(Christopher Robbins) In his first public speech in his second tenure as NYPD Commissioner, Bill Bratton called himself a "change agent" and vowed not to repeat the mistake of his predecessor, who oversaw historic lows in crime while alienating large swaths of the city. "You really are not celebrating what you have achieved the way that you should," Bratton told more than 800 NYPD officers and dignitaries at 1 Police Plaza this afternoon. "You have accomplished so much. This mystery, if you will, of how so much positive things have been occurring…where did we disconnect?"
"That's why I came back, that's why I'm giving up as much as I am," Bratton said, in a moment of candor. "And God knows what my wife is giving up to do this. I love this profession, I love this city, I love this department." Bratton's wife, Rikki Klieman, is an attorney who frequently appears on television.
It's no "mystery" how Ray Kelly and Michael Bloomberg helped get Bill de Blasio elected and Bratton his old job back: their relentless, arrogant prosecution of tactics like stop and frisk and Muslim surveillance, while perpetuating the notion that the NYPD was acting without any real oversight. Bratton alluded to the root of the "mystery" and his mandate at a press conference following his swearing-in.
"The department and the law office have really been moving in one direction, and the mayor has been elected on the idea that he's going to do things differently and policing necessary follows in those political directions," he said, standing next to a grinning de Blasio. "That's the way it works in a constitutional democracy."

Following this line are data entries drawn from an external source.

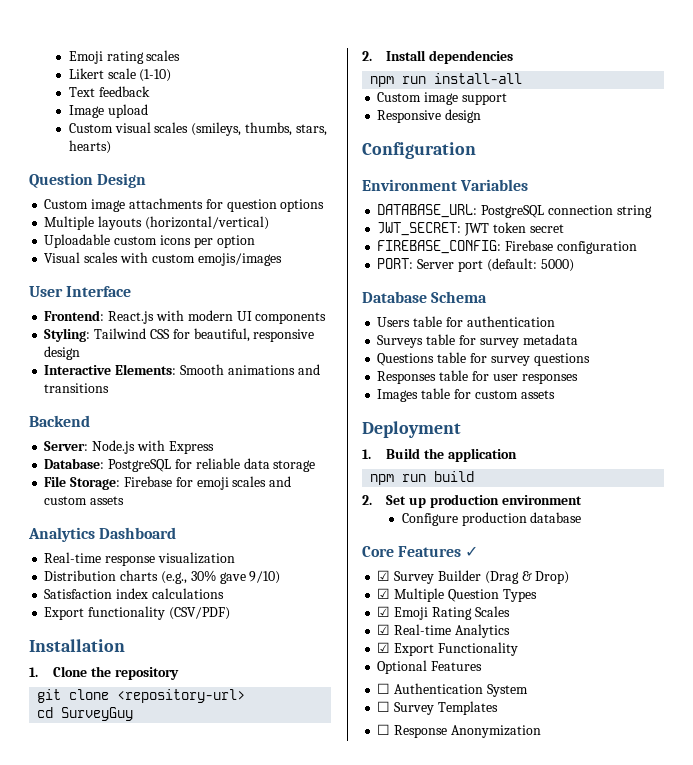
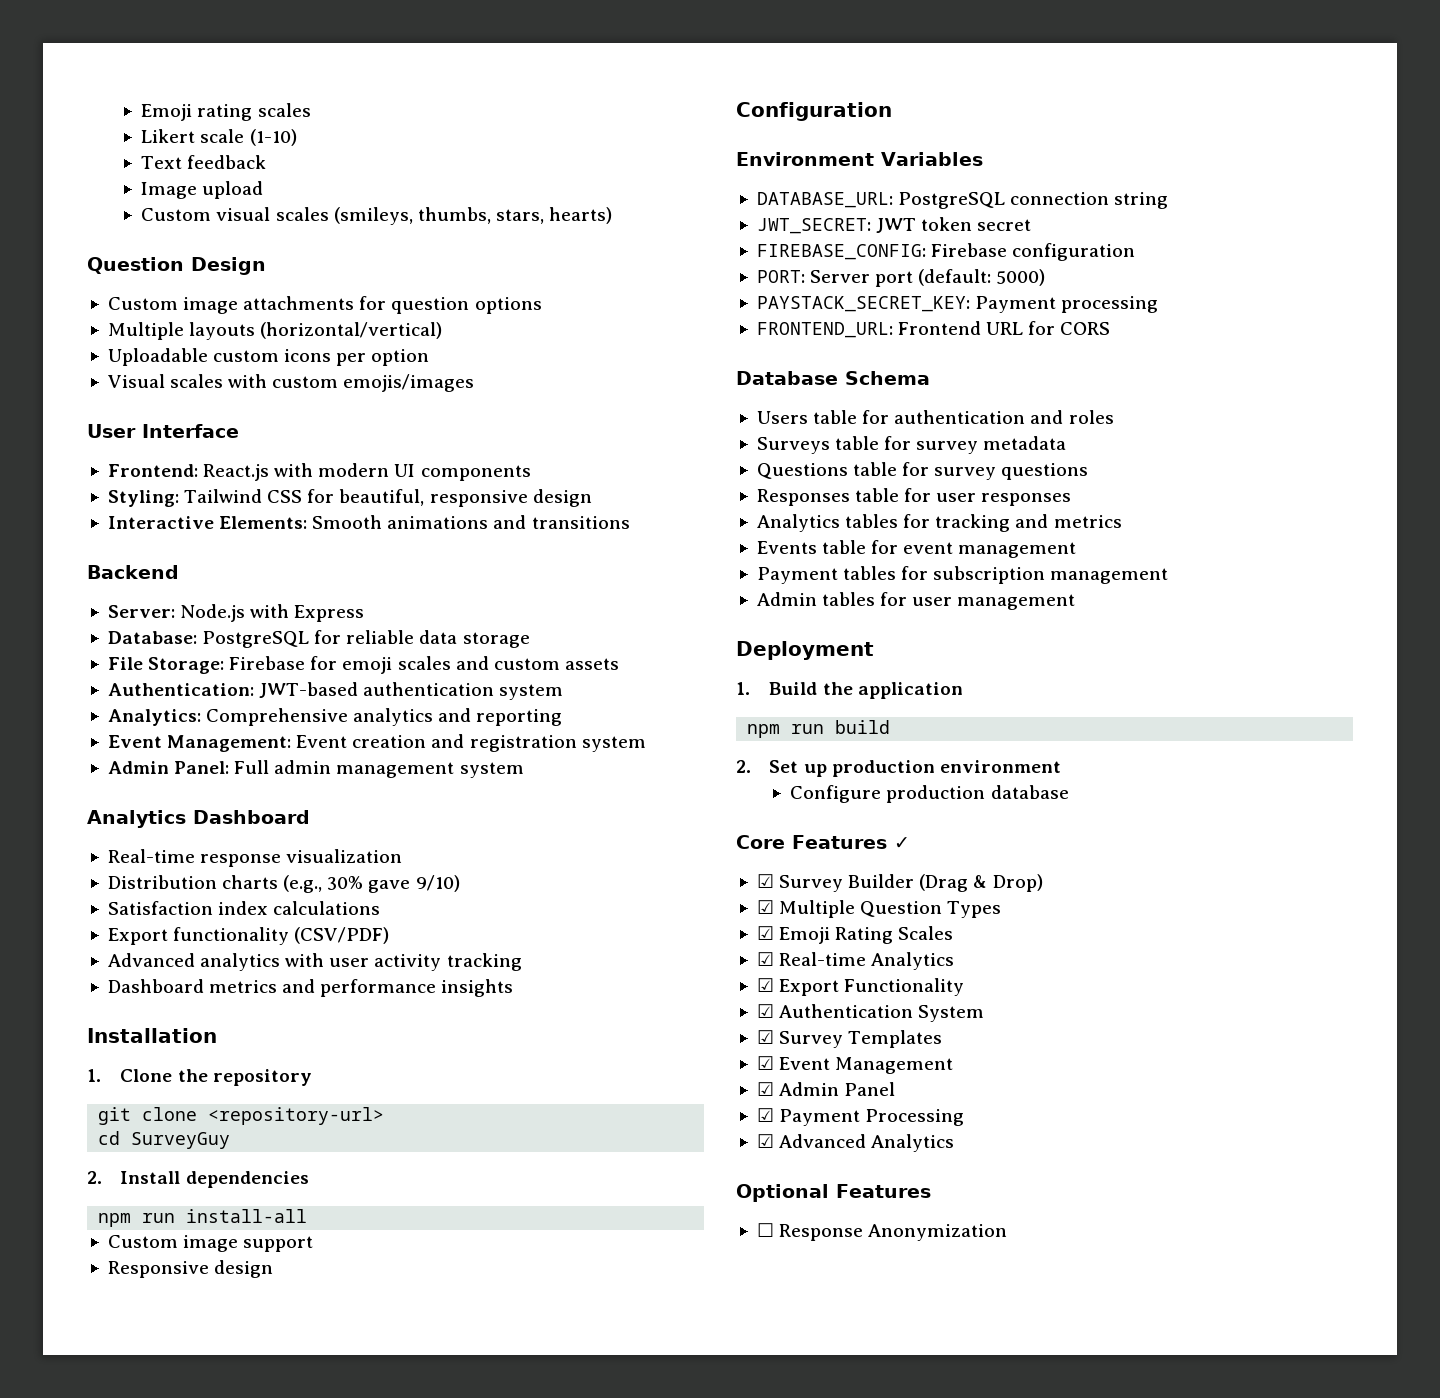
+ Authentication: JWT-based authentication system
+ Analytics: Comprehensive analytics and reporting
+ Event Management: Event creation and registration system
+ Admin Panel: Full admin management system
+ Advanced analytics with user activity tracking
+ Dashboard metrics and performance insights
+ PAYSTACK_SECRET_KEY: Payment processing
+ FRONTEND_URL: Frontend URL for CORS
- Users table for authentication
+ Users table for authentication and roles
- Images table for custom assets
+ Analytics tables for tracking and metrics
+ Events table for event management
+ Payment tables for subscription management
+ Admin tables for user management
+ ☑ Authentication System
+ ☑ Survey Templates
+ ☑ Event Management
+ ☑ Admin Panel
+ ☑ Payment Processing
+ ☑ Advanced Analytics
  Optional Features
- ☐ Authentication System
- ☐ Survey Templates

Bratton added, "When crime is down there is an expectation that the intrusion of police into citizens' lives should also diminish."
The new commissioner said he would ensure that all future police stops were "constitutional, respectful, and compassionate," a promise that is perhaps easier to make given that the number of stops have already been drastically reined in. Yet he was more circumspect on what he would do about his department's unprecedented intrusions on New Yorkers who happen to practice Islam.